4. Per contra, the learned Counsel for respondent no.1 -workman opposed the appeal and argued that there was nothing wrong with the learned Single Judge in taking an affidavit on record since the litigation would have been delayed had the matter being remanded to find out whether the workman was gainfully employed or not during the period of his unemployment. Therefore, in the interest of justice, the learned Single Judge relied on the affidavit that was filed by respondent no.1 in the petition. He then argued that there was a stay order made by this Court and that is why respondent no.1 -workman could not be reinstated and the net result is that from 26.12.1992 i.e. after his termination till the date of his superannuation, namely 6.9.2001, he could not get any benefit of the judgment and order made by the Courts below.

5. Advocate Shri Khan for respondent no.1 submits that at any rate modifying the award of back wages made by the Courts below would amount to serious injustice to respondent no.1 since the entire litigation for him would be a fruitless exercise. In that context, Advocate Shri Khan supports the impugned judgment and order of the learned Single Judge as well. He, therefore, prayed for dismissal of the appeal.

6. We have perused the impugned judgment and order made by the learned Single Judge. We have perused the record. We have heard the learned Counsel for the rival parties. It is not in dispute that respondent no.1 -workman had not proved whether he was gainfully employed or not nor any finding was recorded by the Courts below about his gainful employment. Thus, then in the light of the judgment of the Supreme Court in the case of J.K. Synthetics Ltd....Versus...K.P. Agrawal and another, reported in 2007 (2) Supreme Court Cases 433 and the other judgments, the legal position having been changed was required to be applied. In that context, it appears that respondent no.1 filed an affidavit before the learned Single Judge in the pending writ petition. At the time of final hearing, he had stated that he was not reemployed after his termination from service and the learned Single Judge relied on the said affidavit and confirmed the award of back wages. In our opinion, such procedure of filing an affidavit by respondent no.1 and then the learned Single Judge relying on the affidavit to confirm the finding of award of back wages could not have been undertaken. In the writ petition, the evidence and the pleadings which were before the lower Court alone could be seen and not the additional evidence by way of affidavit much later in the pending writ petition. Be that as it may, since respondent no.1 -workman retired from service upon attaining the age of superannuation and there was a stay order made by this Court, fact remains that he could not get reinstatement nor could earn the salary on the basis of the orders of the reinstatement made by the lower Courts. In such a situation, question is whether there should be any award of back wages and if yes, what should be the award in the fact situation?

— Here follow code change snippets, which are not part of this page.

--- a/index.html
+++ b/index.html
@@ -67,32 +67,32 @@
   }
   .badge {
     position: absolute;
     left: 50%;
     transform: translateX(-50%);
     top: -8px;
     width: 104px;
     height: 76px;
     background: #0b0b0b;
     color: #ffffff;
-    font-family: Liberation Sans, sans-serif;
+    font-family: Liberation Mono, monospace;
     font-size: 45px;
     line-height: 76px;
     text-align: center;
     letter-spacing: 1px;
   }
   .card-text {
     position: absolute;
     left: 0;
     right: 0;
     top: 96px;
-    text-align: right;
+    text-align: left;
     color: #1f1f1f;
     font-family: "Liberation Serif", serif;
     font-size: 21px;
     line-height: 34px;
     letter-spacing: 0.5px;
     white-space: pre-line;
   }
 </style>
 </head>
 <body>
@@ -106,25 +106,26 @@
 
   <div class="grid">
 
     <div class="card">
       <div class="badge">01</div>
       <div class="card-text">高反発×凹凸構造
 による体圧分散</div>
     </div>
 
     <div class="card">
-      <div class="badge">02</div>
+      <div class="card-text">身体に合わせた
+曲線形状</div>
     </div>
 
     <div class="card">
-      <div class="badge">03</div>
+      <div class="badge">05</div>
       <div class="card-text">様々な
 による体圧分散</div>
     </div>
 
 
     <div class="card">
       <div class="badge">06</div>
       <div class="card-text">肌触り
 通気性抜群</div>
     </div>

7. It is an undisputed fact that in respect of respondent no.1 -employee findings are recorded that the enquiry held against him was fair and proper. It is further undisputed fact that the misconduct alleged against him was duly proved and those findings were also confirmed. However, the Courts below ordered reinstatement only on considering the doctrine of proportionality and thus considering the case on humanitarian point of view. In other words, the Courts below did not find any illegality in respect of termination of service of respondent no.1, but applying the doctrine of proportionality only reinstatement was ordered. It is, thus, clear that the termination as such was not held to be illegal in that sense and therefore, in that case there could be no award of 'full' back wages. However, we find that this Court granted stay order to the reinstatement order that was made and respondent no.1 -workman superannuated during the course of pendency of the writ petition. We have also examined the award and the charge proved against respondent no.1 and looking to the nature of the charge and application of doctrine of proportionality, we surely find that he cannot be awarded full back wages. At the same time, the charge which is proved, to our mind, does not appear to be such that he should be completely deprived of the back wages. Thus, balancing the case of both appellant and respondent no.1, we are of the view that the litigation will have to be ended by awarding 15% back wages for the entire period i.e. almost nine years from the date of his termination till the date of his superannuation, which would subserve the ends of justice. In the result, we make the following order.

ORDER

(i) Letters Patent Appeal No.258/2012 is partly allowed. The impugned judgment and order dated 15.10.2010, passed by the learned Single Judge in Writ Petition No.2135/2001 is modified.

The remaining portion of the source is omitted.